The International Climate Adaptation Fund has already made around 127 projects possible to support poorer countries in the fight against climate change. Germany will contribute a further 60 million euros, Baerbock announced at the climate conference and in the same breath urged haste.
Germany is increasing its contribution to the international fund for adaptation to the consequences of climate change by a further 60 million euros. This was announced by Federal Foreign Minister Annalena Baerbock at the UN climate conference in Sharm el Sheikh. In her speech in the so-called ministerial segment of the conference, she also urged a significant reduction in greenhouse gas emissions before the end of this decade.
“I’m happy to announce today that Germany will contribute another 60 million euros to the Adaptation Fund,” Baerbock said in her speech. Last year, Germany increased its contribution to this fund, which is intended to support poorer countries in adapting to the consequences of climate change, by 50 million euros to a total of 440 million euros. Since 2010, the Adaptation Fund has implemented 127 specific projects in almost 100 countries.
In order to avoid further and greater damage from global warming, “more ambition in reducing emissions” is necessary, stressed Baerbock. “We will only be able to keep the 1.5 degree target alive if we don’t reduce emissions in 2030, -40, -50 or -60, but only if we reduce them now,” the Foreign Minister clarified.

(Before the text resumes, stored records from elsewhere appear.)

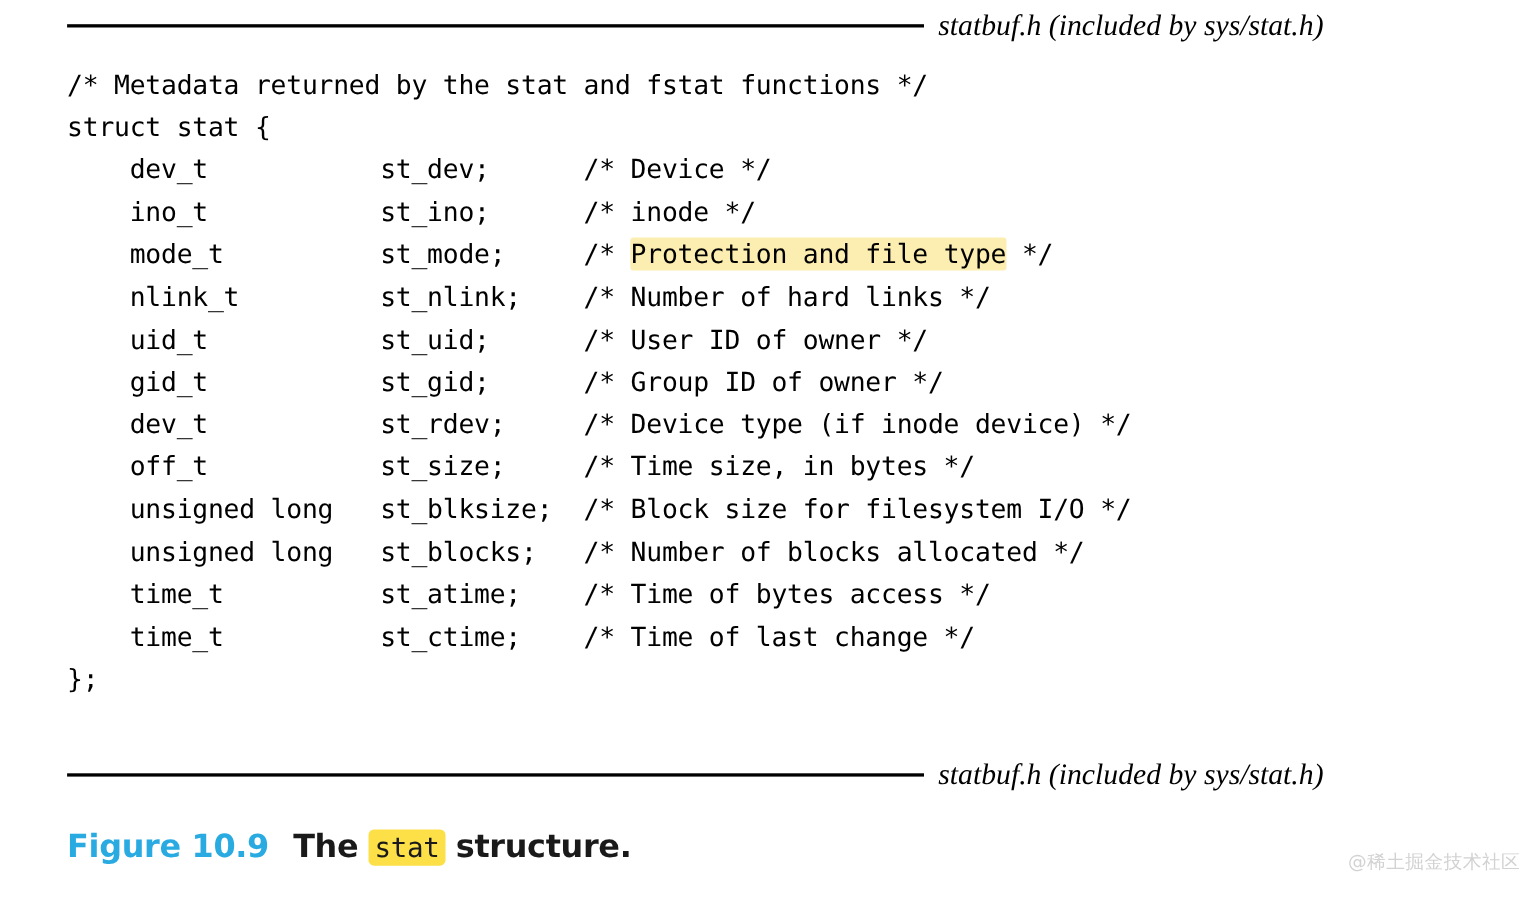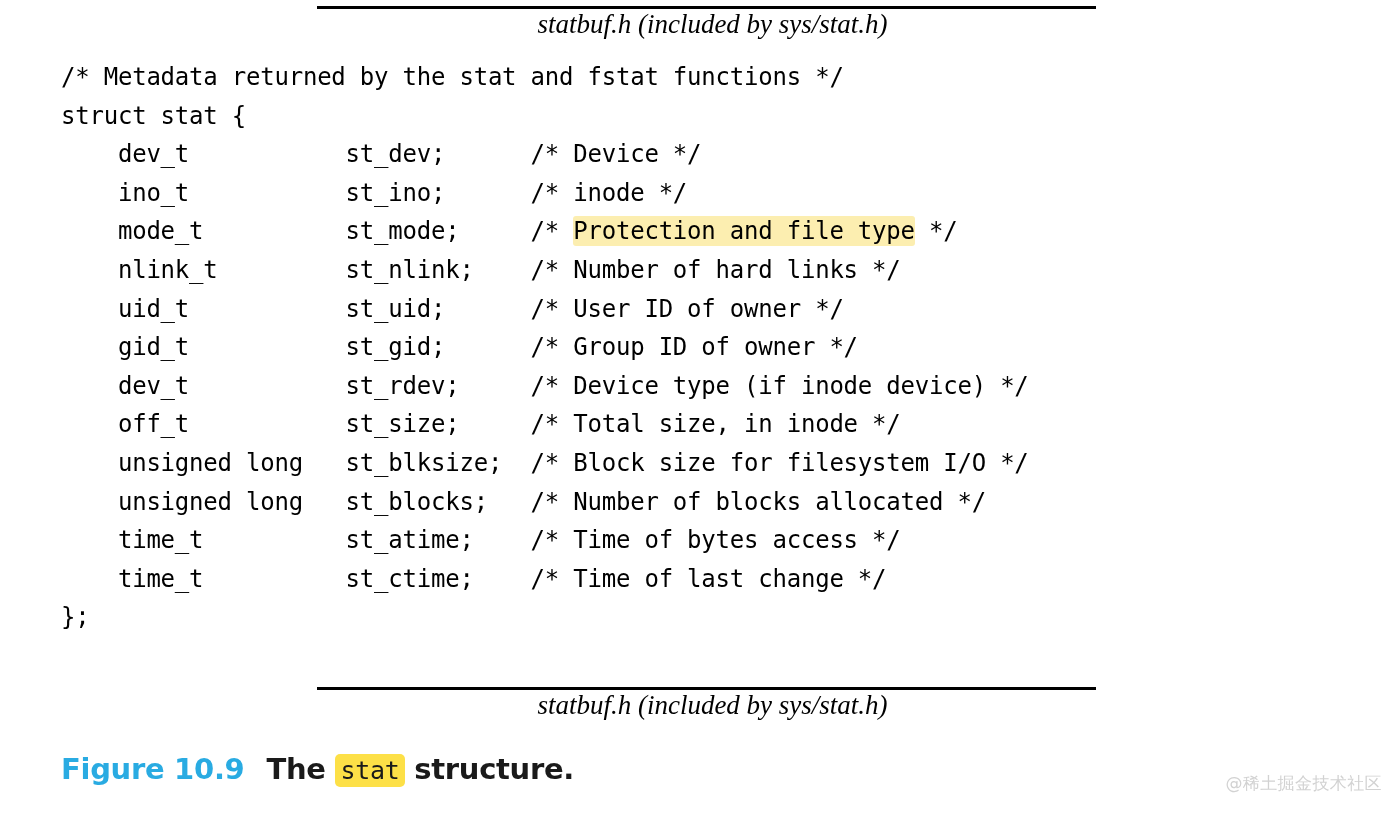--- a/index.html
+++ b/index.html
@@ -34,7 +34,6 @@
     height: 34px;
     display: flex;
     align-items: center;
-    flex-direction: column;
   }
   .rule-row.top { top: 6px; }
   .rule-row.bottom { top: 687px; }

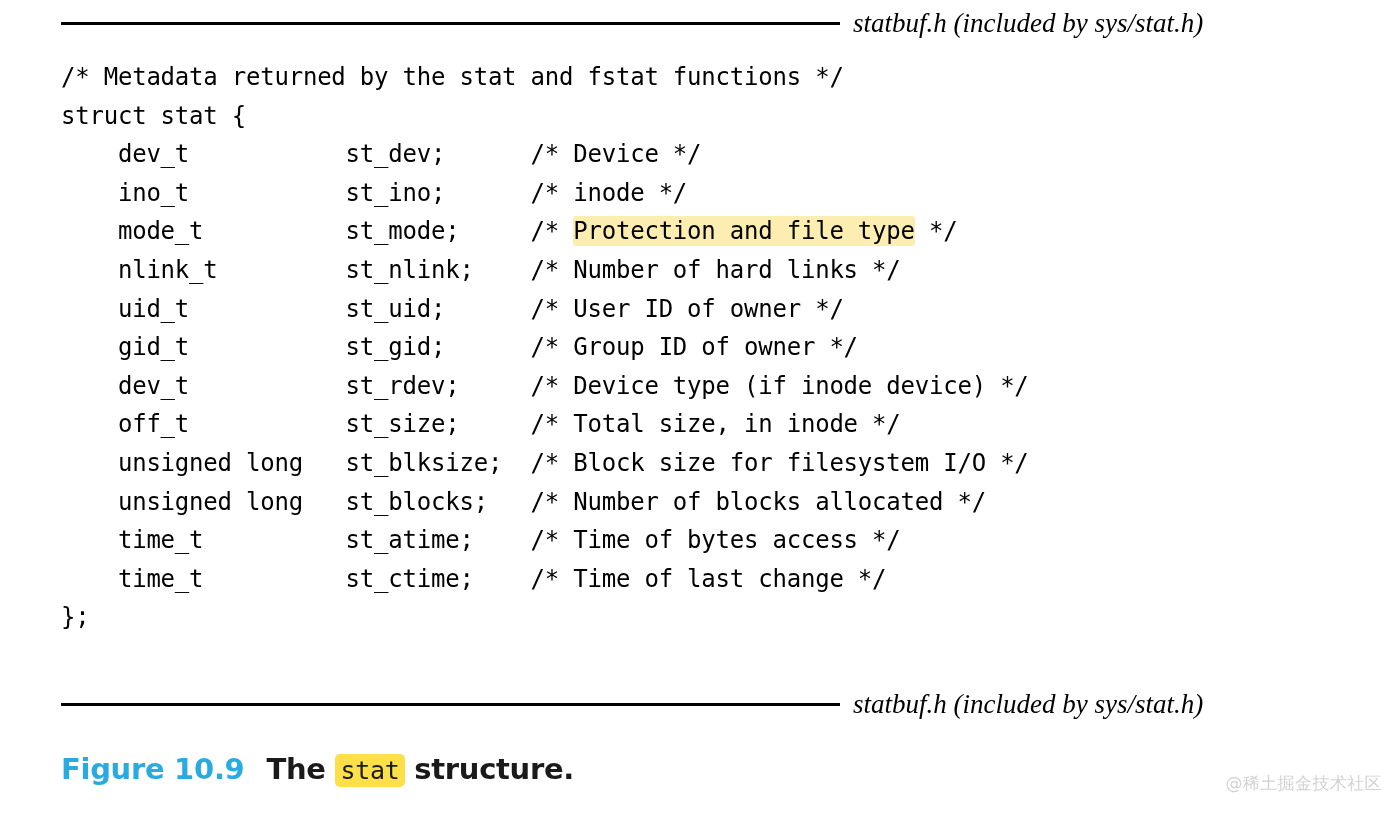--- a/index.html
+++ b/index.html
@@ -148,7 +148,7 @@
       <div class="code-line"><span class="seg">    uid_t           st_uid;      /* User ID of owner */</span></div>
       <div class="code-line"><span class="seg">    gid_t           st_gid;      /* Group ID of owner */</span></div>
       <div class="code-line"><span class="seg">    dev_t           st_rdev;     /* Device type (if inode device) */</span></div>
-      <div class="code-line"><span class="seg">    off_t           st_size;     /* Total size, in inode */</span></div>
+      <div class="code-line"><span class="seg">    off_t           st_size;     /* Time size, in bytes */</span></div>
       <div class="code-line"><span class="seg">    unsigned long   st_blksize;  /* Block size for filesystem I/O */</span></div>
       <div class="code-line"><span class="seg">    unsigned long   st_blocks;   /* Number of blocks allocated */</span></div>
       <div class="code-line"><span class="seg">    time_t          st_atime;    /* Time of bytes access */</span></div>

She emphasized that an ambitious work program for rapid emission reductions and climate finance issues are “two sides of the same coin”. If we don’t manage to emit significantly fewer greenhouse gases before 2030, “then we’re no longer talking about a 1.5 degree world,” warned Baerbock. “We will then not be able to find enough money around the world to cover all the costs of climate-related losses and damage.”
This is why ambitious emissions targets are so crucial. The Foreign Minister also referred to the many people who are already dying or being driven from their homes as a result of climate change. Therefore one should not wait for years and decades. In the further negotiations at the climate conference, all delegates should think of these people, but also of the consequences “that the climate crisis is already having in your own countries”. “Let’s deliver now,” she asked the participants.
As a means of reducing emissions, Baerbock promoted climate partnerships, such as those Germany has entered into with South Africa and several industrialized countries with Indonesia on Tuesday. “We invite other states,” she offered, in order to “transform visions into reality” through concrete steps. It is about “building a future with renewable energies instead of insisting on the past with oil, diesel and gas”.